By Ian Campbell
In this article: Acep Zamzam Noor
Published in UTS ePress,
Jan 03, 2008
This collection of poems explores the notion of the ‘south’ from locations in Indonesia, Australia, Chile and Argentina, locations in which the poems were written. Explaining his topographical approach in these poems, Campbell says:
“One of the poems, titled in the Indonesian original ‘Lejano sur’ (Ke Kejauhan Selatan), appears alongside an English version, called ‘Further South.’ This short poem takes Borges’s short story ‘Sur’ and a reference to Avenida Rivadavia that he includes in ‘Sur’ as its starting point for crossing into ‘the South’ from the centre of Buenos Aires.

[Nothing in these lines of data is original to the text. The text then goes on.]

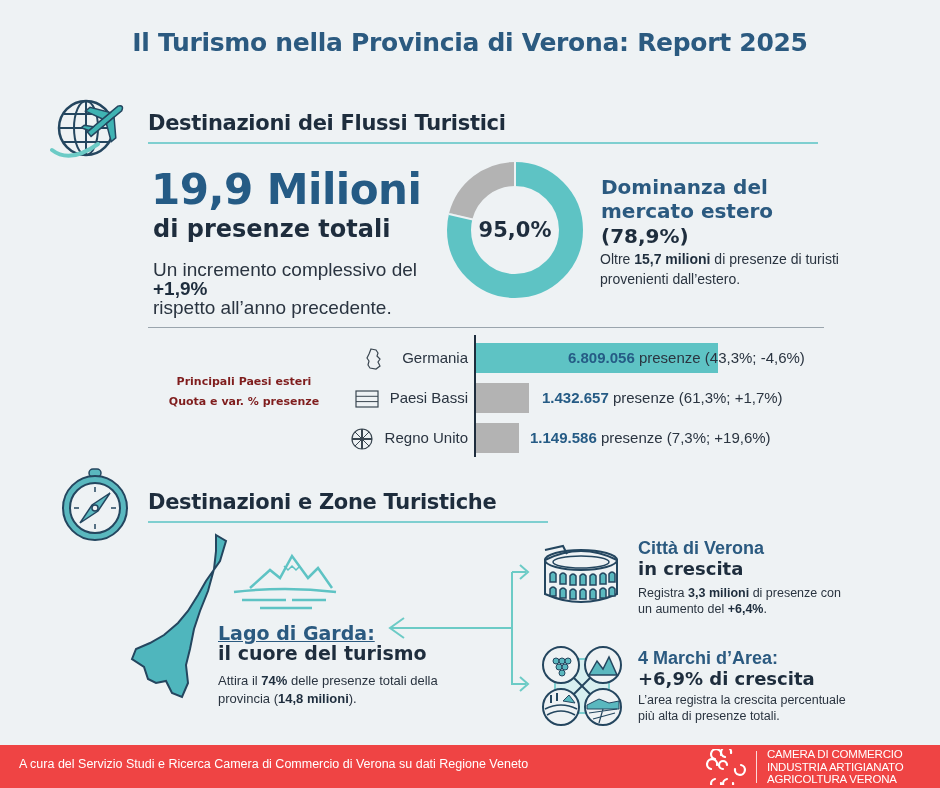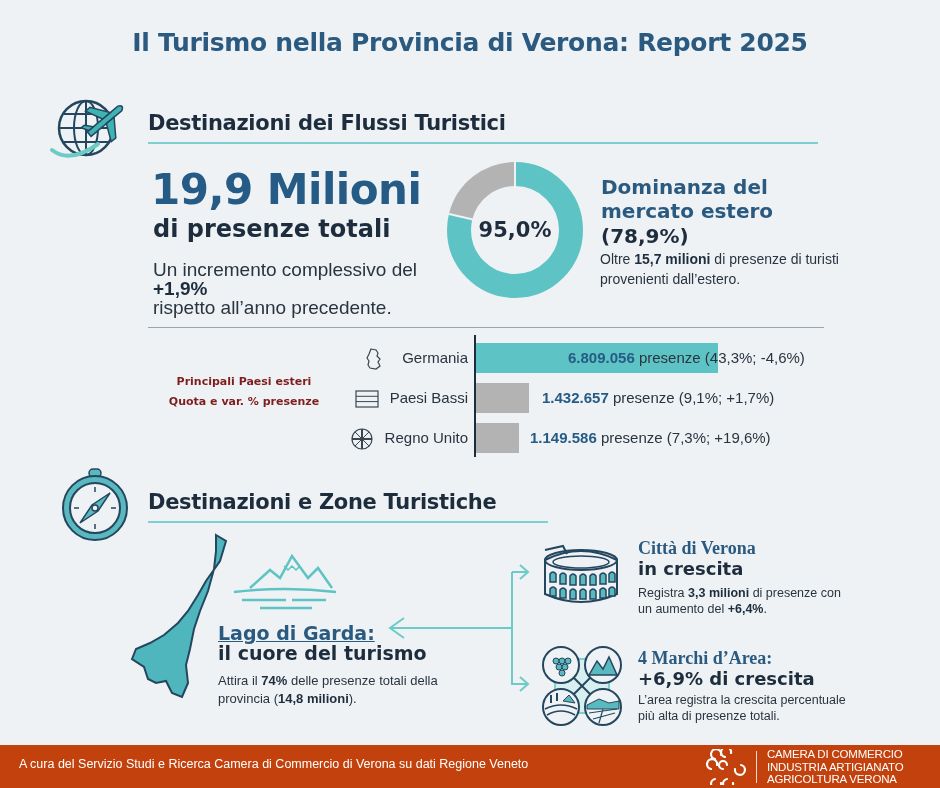"(9,1%; +1,7%)" span { text: 9,1% -> 61,3% }
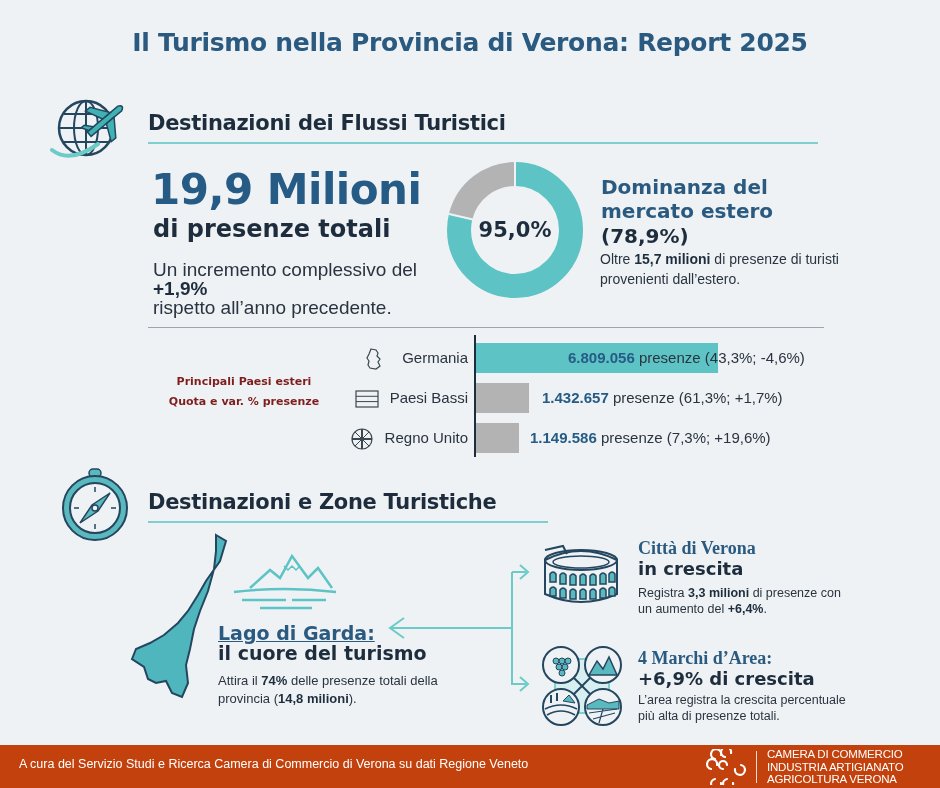"Città di Verona" .card-title { font-family: Liberation Serif, serif -> Liberation Sans, sans-serif }
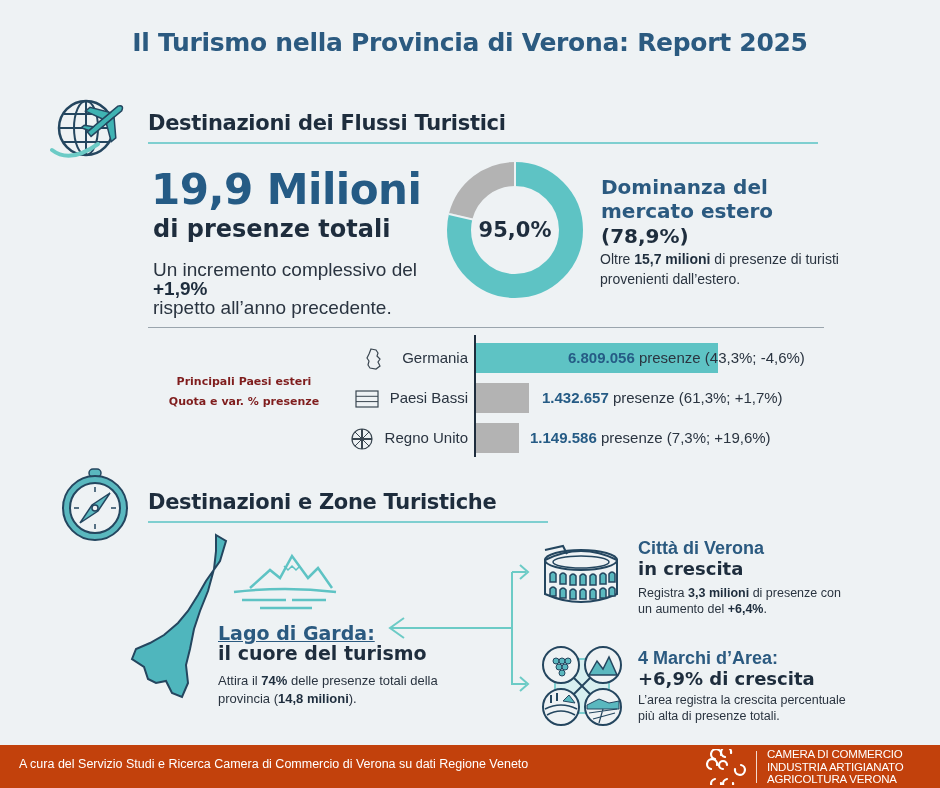"A cura del Servizio Studi" .footer { background: #c2410c -> #ef4444 }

I then explore ideas of southness – as paradoxically moving ‘south’ away from North into a region where ‘the natural elements are supreme’. Recent Chilean poetry eg ‘Despedidas Antárticas’ by Julio Carrasco (2006) picks up this idea of ‘towards the essence’ better than recent Australian poetry. Only Tom Griffiths, the historian, has recently explored this in prose. There are Borgesian images of dust/lack of clarity, then we head into a region where eg Torre del Paine, admittedly on the Chilean side of the Andes, come to mind. The stress on the elements – stone, wind, fire – is an allusion to the way Indonesian poet, Acep Zamzam Noor, portrays these elements in a poem ‘Batu dan Angin’ (Stone and Wind) which has strong sufi/meditative elements. We head into the polar area, which because of climate change, is now melting. But there is also an allusion to Douglas Stewart’s play ‘Fire on the Snow’ about the 1911 Scott expedition and the value of ‘human failure’. Even the ‘essence’ is melting and is no longer stable.”